**Brief**:
Select from the records below every line that has the word "SAMCO" in it.
Start of Material provided
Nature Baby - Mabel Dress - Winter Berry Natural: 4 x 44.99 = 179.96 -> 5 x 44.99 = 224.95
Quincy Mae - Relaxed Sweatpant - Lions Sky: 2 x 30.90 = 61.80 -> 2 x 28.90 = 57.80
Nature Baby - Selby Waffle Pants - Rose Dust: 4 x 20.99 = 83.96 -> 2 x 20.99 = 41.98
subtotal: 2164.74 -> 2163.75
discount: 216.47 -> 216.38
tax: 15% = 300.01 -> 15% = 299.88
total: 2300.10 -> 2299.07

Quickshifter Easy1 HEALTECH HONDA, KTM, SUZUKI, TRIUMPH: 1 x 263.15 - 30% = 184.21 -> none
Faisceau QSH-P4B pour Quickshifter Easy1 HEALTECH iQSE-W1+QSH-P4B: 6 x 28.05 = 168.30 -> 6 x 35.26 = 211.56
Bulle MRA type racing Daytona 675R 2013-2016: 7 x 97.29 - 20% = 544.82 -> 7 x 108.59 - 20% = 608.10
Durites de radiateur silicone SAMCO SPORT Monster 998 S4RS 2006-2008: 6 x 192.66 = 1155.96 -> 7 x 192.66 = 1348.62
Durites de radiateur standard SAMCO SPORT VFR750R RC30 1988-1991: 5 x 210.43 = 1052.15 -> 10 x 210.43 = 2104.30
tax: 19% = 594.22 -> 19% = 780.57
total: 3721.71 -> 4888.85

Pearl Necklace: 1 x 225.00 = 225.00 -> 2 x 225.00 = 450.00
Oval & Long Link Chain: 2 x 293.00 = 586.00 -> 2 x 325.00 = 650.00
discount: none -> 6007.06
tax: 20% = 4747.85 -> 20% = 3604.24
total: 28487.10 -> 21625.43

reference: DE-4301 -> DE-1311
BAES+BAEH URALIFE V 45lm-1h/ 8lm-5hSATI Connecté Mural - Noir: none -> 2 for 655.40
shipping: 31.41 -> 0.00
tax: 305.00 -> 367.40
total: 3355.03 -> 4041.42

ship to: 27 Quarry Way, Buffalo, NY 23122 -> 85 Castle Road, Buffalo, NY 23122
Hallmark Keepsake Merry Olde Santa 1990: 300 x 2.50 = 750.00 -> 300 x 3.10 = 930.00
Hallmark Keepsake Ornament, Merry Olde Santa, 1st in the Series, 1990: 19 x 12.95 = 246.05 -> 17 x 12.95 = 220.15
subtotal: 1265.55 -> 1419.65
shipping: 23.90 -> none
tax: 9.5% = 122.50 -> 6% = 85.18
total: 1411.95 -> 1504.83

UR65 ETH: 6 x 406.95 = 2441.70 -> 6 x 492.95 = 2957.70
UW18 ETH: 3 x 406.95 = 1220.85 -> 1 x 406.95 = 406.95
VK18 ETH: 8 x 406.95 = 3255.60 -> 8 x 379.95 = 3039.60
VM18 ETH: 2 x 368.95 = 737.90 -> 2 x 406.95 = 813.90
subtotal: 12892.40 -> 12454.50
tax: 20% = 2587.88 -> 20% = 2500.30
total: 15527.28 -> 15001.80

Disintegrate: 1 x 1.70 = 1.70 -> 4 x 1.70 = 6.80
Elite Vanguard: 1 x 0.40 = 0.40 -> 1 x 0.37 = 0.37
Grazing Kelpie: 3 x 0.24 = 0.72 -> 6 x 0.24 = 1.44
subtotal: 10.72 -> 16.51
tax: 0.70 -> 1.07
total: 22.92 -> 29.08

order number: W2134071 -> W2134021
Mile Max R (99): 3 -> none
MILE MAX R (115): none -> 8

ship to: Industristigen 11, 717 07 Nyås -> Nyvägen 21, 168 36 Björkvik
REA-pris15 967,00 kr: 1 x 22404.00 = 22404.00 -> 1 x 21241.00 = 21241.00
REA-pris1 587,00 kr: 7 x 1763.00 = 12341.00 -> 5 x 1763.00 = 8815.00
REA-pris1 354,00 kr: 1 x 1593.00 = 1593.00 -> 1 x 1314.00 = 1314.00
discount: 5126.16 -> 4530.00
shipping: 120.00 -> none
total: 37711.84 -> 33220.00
End of Material provided
**Written response**:
Durites de radiateur silicone SAMCO SPORT Monster 998 S4RS 2006-2008: 6 x 192.66 = 1155.96 -> 7 x 192.66 = 1348.62
Durites de radiateur standard SAMCO SPORT VFR750R RC30 1988-1991: 5 x 210.43 = 1052.15 -> 10 x 210.43 = 2104.30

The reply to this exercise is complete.